Mosaic of a slave carrying embers for the hearth of the baths.

The operation and maintenance of the facilities were managed by several teams of slaves, generally housed on site, who were responsible for maintaining the premises of the thermal baths, ensuring the constant supply of water, cold and hot, and their correct temperature depending on the baths. The slaves assigned to the thermal baths were also responsible for the maintenance and proper functioning of all the heat production for the thermal baths: hearths, hypocausts, air diffusion ducts and smoke ducts. The slaves had to ensure the permanent supply of the hearth according to the hours of use, in order to maintain a pleasant temperature in the premises and in the baths at the time of their occupation, but keeping the costs of using fuel to a minimum.

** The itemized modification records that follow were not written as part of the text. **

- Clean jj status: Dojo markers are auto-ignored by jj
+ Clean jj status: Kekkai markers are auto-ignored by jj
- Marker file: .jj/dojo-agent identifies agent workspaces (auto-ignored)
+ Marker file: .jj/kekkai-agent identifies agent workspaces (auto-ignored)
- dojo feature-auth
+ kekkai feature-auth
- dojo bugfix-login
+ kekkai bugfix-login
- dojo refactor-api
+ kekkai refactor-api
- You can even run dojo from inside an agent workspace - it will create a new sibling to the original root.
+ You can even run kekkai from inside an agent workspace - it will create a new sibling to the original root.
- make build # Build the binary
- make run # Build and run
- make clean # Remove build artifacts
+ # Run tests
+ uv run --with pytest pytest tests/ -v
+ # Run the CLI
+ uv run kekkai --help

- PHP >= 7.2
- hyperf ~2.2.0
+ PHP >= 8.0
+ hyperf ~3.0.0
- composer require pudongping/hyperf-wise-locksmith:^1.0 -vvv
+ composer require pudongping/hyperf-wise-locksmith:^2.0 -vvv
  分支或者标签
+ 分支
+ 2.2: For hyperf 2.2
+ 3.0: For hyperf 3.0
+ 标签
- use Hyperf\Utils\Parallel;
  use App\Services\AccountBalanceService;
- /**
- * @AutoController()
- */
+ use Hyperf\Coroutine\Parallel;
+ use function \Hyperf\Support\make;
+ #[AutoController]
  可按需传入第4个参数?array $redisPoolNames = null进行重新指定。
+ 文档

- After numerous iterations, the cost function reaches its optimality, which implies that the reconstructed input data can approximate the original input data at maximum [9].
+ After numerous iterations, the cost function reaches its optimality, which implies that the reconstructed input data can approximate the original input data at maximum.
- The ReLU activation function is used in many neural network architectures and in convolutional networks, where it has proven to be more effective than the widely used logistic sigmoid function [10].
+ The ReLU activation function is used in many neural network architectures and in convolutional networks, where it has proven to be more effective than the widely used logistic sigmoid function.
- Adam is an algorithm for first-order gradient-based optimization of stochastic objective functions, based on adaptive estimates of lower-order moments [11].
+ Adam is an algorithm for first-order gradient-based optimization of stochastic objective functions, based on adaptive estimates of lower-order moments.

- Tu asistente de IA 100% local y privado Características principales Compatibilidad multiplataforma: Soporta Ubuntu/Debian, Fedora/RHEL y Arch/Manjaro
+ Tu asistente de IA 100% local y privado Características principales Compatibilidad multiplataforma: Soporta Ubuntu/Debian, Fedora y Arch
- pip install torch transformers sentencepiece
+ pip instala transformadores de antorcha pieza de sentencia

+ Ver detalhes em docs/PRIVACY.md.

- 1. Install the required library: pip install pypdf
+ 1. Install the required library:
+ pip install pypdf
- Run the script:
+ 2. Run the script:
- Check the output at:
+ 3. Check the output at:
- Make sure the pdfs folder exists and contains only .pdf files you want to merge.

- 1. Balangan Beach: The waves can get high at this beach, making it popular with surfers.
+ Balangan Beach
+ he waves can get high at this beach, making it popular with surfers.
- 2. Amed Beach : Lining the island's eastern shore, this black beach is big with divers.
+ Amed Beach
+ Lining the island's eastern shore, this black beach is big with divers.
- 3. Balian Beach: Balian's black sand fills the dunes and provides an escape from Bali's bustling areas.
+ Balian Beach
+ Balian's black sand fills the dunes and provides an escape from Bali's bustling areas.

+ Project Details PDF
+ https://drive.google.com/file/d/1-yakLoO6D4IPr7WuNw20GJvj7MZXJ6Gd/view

Mosaic of a slave in Roman baths carrying the fire to the hearth with a fire iron in his hand.

The stoker, or man in charge of the household, was called a fornacator (Note: Not to be confused with fornicator.) and was usually a slave. Two North African mosaics support this claim. Both show naked men carrying a basket filled with embers. That of Bir-Shana Moghane, shows the flaming embers, to underline its link with the hearth of the thermal baths - praefurnium - and also includes a fire iron in the other hand. The fire iron could symbolize the task of the fireman who was also to supervise the combustion in the hearth, to correct the air supply if necessary for the good combustion of wood or coal. It could also indicate that some skill was needed to balance the airflow, the air diffusion temperature in the hypocaust and the tubuli, the energy efficiency and the water temperature of the baths.

Restarting the thermal baths after a complete shutdown took several days and significant fuel consumption. The thermal baths, according to their importance, could be either private, or be public buildings belonging to the city; there were also imperial baths, under the direct responsibility of the Emperor.

A set of baths was run by a director - conductor - usually controlled by the municipality. A guardian of the thermal baths - curator operis thermarum or balneator - had the function of supervising the work of each of the workers on the site; the balneator was a free man. The fornacatores in charge of the homes were slaves who lived on site, they worked as a team; their task was to ensure the continuity of the home's supply, from the stock of fuel and the orders of the supervisor or balneator, to maintain the correct temperature of the pools, to the satisfaction of the owners and users of the thermal baths. “...The good reputation of the thermal baths was that it was always sufficiently warm; the supervisor was held responsible for the quality of the baths. [...] The citizens could complain to the municipal supervisor if the baths were not heated enough..." Teams of slaves specialized in the maintenance of the baths, were also to be always present on the site, in order to quickly repair any faults that may arise during the occupation of the thermal baths. The preventive and programmed maintenance of the thermal baths by the supervisor, had to occupy a certain number of qualified slaves in the cleaning of the basins and the aqueducts of water supply, the recovery of the marble or mosaic slabs, the degradations due to infiltrations of water, the replacement of the elements of the hearths destroyed by the fire. Other teams had to take care of the maintenance of the access roads as well as around the thermal baths.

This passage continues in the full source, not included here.